Change detection outputs
=-=-=

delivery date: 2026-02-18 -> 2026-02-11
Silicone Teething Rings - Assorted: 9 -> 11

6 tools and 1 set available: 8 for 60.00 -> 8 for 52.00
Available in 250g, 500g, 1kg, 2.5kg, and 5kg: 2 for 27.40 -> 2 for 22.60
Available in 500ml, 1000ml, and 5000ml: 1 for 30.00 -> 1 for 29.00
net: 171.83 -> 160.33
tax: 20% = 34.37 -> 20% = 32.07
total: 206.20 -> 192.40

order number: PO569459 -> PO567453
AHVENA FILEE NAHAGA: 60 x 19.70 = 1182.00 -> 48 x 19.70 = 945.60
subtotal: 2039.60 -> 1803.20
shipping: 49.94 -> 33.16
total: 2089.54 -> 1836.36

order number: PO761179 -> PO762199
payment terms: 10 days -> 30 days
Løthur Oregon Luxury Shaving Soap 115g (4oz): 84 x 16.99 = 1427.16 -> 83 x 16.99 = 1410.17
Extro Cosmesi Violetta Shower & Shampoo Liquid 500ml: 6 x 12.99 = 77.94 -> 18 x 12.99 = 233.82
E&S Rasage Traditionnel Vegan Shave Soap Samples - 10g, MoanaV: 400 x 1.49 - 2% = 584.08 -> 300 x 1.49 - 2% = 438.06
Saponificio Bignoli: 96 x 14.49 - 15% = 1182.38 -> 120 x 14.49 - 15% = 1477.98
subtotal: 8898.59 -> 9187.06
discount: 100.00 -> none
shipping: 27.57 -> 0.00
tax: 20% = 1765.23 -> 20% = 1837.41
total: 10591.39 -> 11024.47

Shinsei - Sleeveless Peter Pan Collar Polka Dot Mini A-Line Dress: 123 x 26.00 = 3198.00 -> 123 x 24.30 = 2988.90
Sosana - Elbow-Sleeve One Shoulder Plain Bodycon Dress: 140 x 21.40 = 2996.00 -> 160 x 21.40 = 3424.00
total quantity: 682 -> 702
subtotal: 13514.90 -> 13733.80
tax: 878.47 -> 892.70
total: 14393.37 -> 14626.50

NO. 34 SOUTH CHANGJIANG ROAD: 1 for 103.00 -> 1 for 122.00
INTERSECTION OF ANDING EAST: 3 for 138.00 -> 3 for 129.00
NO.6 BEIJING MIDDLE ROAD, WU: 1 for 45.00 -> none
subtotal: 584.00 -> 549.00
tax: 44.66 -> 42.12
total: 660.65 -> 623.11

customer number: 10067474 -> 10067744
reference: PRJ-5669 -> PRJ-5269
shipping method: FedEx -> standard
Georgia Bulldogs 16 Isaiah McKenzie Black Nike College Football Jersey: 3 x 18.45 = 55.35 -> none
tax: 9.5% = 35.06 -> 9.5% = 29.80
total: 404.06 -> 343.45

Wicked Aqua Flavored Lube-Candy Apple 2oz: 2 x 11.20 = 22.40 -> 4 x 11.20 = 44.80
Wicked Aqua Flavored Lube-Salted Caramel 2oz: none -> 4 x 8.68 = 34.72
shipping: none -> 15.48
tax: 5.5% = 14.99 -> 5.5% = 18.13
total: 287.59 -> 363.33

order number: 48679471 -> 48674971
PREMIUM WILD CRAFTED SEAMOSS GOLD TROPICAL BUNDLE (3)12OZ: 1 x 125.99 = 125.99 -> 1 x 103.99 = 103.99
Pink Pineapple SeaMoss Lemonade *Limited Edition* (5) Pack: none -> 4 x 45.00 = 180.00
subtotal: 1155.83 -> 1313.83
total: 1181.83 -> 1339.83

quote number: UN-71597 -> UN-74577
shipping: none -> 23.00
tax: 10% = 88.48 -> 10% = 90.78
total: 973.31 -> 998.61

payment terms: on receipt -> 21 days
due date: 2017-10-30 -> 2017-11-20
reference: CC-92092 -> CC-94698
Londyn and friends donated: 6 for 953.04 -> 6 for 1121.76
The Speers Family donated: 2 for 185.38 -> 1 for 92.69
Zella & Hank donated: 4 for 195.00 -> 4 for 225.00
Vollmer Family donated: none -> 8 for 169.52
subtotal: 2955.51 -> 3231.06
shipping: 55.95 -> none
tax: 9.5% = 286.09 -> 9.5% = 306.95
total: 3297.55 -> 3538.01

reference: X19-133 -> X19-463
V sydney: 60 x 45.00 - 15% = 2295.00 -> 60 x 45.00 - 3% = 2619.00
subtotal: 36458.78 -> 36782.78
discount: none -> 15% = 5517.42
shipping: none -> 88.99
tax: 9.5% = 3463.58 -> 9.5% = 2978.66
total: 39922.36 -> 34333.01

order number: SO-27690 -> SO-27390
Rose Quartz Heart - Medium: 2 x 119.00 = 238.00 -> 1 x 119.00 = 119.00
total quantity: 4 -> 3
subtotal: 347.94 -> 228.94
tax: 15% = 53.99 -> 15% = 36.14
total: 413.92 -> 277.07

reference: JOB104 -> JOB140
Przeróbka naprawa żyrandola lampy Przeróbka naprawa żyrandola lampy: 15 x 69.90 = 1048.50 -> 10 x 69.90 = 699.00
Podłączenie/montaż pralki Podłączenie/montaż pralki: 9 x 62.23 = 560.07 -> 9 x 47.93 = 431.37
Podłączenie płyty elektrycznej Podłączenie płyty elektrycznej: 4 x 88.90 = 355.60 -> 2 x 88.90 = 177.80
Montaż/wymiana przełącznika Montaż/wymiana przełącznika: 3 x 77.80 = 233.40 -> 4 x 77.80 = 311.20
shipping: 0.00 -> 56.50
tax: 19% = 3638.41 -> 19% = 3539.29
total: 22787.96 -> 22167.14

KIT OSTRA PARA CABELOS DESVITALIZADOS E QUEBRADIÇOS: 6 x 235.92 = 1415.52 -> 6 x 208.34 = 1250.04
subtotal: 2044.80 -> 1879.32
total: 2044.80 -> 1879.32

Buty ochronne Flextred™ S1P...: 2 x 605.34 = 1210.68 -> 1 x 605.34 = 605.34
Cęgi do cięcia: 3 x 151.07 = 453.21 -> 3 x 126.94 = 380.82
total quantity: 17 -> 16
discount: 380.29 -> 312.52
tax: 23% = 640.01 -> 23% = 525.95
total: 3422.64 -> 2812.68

=-=-=

_Problem to solve_
Exactly the lines from the one holding "total: 3297.55 -> 3538.01" through the end of the data are to be repeated, with both ends included.

_Expected answer_
total: 3297.55 -> 3538.01

reference: X19-133 -> X19-463
V sydney: 60 x 45.00 - 15% = 2295.00 -> 60 x 45.00 - 3% = 2619.00
subtotal: 36458.78 -> 36782.78
discount: none -> 15% = 5517.42
shipping: none -> 88.99
tax: 9.5% = 3463.58 -> 9.5% = 2978.66
total: 39922.36 -> 34333.01

order number: SO-27690 -> SO-27390
Rose Quartz Heart - Medium: 2 x 119.00 = 238.00 -> 1 x 119.00 = 119.00
total quantity: 4 -> 3
subtotal: 347.94 -> 228.94
tax: 15% = 53.99 -> 15% = 36.14
total: 413.92 -> 277.07

reference: JOB104 -> JOB140
Przeróbka naprawa żyrandola lampy Przeróbka naprawa żyrandola lampy: 15 x 69.90 = 1048.50 -> 10 x 69.90 = 699.00
Podłączenie/montaż pralki Podłączenie/montaż pralki: 9 x 62.23 = 560.07 -> 9 x 47.93 = 431.37
Podłączenie płyty elektrycznej Podłączenie płyty elektrycznej: 4 x 88.90 = 355.60 -> 2 x 88.90 = 177.80
Montaż/wymiana przełącznika Montaż/wymiana przełącznika: 3 x 77.80 = 233.40 -> 4 x 77.80 = 311.20
shipping: 0.00 -> 56.50
tax: 19% = 3638.41 -> 19% = 3539.29
total: 22787.96 -> 22167.14

KIT OSTRA PARA CABELOS DESVITALIZADOS E QUEBRADIÇOS: 6 x 235.92 = 1415.52 -> 6 x 208.34 = 1250.04
subtotal: 2044.80 -> 1879.32
total: 2044.80 -> 1879.32

Buty ochronne Flextred™ S1P...: 2 x 605.34 = 1210.68 -> 1 x 605.34 = 605.34
Cęgi do cięcia: 3 x 151.07 = 453.21 -> 3 x 126.94 = 380.82
total quantity: 17 -> 16
discount: 380.29 -> 312.52
tax: 23% = 640.01 -> 23% = 525.95
total: 3422.64 -> 2812.68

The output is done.